Situated on the shores of Lake Cumberland, the Battle of Mill Springs historical sites are treasure troves for history buffs.

Mill Springs Visitors Center & Museum
9020 West Highway 80, Nancy
(606) 307-5253
The Mill Springs Visitors Center & Museum, which was opened to the public on November 4, 2006, is open every day from 10 a.m.- 4 p.m. It’s the place to learn about the Battle of Mill Springs and peruse the Civil War research library. Admission is free. Maps for the self-guided Mill Springs Battlefield driving tours are available free of charge at the Center’s main desk.

Combat on the Cumberland: This exhibit of Mill Springs Battle artifacts is on view throughout 2009 at the museum. Admission is $4 for adults, $2 for students, and $3 for seniors and active members of the military.

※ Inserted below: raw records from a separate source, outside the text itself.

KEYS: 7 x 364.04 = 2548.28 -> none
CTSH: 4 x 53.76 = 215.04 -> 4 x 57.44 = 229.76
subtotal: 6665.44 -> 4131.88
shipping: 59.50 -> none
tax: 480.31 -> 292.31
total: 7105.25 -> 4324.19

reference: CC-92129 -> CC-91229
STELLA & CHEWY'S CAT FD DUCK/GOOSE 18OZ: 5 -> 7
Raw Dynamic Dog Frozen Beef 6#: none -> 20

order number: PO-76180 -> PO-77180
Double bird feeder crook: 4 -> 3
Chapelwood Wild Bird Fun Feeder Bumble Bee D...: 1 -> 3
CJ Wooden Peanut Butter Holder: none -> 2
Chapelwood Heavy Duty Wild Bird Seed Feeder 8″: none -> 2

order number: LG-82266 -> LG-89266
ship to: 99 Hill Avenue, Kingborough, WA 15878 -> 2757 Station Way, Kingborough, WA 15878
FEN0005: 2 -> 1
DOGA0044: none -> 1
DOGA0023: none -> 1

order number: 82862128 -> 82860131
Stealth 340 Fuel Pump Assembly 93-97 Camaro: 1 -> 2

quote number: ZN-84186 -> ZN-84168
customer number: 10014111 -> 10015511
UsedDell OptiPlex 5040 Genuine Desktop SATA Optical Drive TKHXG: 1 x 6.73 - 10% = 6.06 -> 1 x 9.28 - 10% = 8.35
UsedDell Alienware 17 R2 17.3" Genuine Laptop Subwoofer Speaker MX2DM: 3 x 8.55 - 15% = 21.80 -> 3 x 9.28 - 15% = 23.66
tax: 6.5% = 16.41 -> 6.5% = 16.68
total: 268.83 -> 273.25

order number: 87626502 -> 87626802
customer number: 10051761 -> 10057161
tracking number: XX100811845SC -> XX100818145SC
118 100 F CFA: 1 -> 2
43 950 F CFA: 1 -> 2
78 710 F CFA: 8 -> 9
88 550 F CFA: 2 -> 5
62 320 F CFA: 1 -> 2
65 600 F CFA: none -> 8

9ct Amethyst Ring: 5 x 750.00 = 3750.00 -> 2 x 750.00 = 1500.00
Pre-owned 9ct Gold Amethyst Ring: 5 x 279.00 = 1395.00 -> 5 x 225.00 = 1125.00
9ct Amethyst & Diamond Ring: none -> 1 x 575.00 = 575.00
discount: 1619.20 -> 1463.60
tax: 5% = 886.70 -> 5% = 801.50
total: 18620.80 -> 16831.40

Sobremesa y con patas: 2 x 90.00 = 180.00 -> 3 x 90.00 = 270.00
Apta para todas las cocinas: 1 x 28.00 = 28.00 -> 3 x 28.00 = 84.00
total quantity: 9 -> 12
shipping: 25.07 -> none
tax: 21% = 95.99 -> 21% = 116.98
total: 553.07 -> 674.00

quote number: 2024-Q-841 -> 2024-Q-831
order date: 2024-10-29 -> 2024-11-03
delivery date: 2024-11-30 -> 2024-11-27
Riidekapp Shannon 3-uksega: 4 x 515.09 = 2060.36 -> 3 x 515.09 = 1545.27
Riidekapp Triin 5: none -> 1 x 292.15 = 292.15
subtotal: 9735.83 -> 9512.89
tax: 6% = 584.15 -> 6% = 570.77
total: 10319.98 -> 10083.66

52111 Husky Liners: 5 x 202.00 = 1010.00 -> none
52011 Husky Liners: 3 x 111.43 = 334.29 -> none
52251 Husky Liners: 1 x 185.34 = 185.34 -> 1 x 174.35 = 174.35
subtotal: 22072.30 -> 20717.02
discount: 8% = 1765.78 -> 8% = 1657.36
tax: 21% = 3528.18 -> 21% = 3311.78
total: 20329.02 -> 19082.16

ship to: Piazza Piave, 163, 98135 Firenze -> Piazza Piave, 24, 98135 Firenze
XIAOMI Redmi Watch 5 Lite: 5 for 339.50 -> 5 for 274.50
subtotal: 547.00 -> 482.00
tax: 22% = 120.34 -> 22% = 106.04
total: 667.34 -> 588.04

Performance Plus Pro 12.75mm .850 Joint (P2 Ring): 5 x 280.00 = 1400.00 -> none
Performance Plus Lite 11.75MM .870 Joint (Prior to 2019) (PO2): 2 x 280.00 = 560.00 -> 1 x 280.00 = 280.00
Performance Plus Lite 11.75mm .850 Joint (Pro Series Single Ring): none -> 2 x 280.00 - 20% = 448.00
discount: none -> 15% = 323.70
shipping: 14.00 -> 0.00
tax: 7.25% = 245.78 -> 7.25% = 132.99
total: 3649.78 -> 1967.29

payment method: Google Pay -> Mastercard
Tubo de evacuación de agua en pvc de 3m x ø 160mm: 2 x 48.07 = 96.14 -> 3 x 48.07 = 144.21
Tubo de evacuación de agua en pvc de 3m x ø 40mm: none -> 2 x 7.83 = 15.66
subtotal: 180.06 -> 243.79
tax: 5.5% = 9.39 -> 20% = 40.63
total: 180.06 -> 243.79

Ghost Walk Battlefield Tours: Meet soldiers, officers, war widows, and others who still travel the Ravine Trail. November 8 from 6-9 p.m.

Brown-Lanier House: Located on KY Highway 1275 at Mill Springs in Wayne County, the Brown-Lanier House is a reminder of Kentucky’s genteel past. Tours take place Fridays and Saturdays from 10 a.m.-4 p.m. and Sundays from 1-4 p.m., beginning at the Mill Springs Battlefield Information Center and Bookstore, located next door to the house. General admission is $2.

On December 13, a Christmas Open House will be held at the Brown-Lanier House from 5-8 p.m. with refreshments. Free.

Mill Springs Passports: Passports that allow admission to all Mill Springs attractions throughout the year are also available.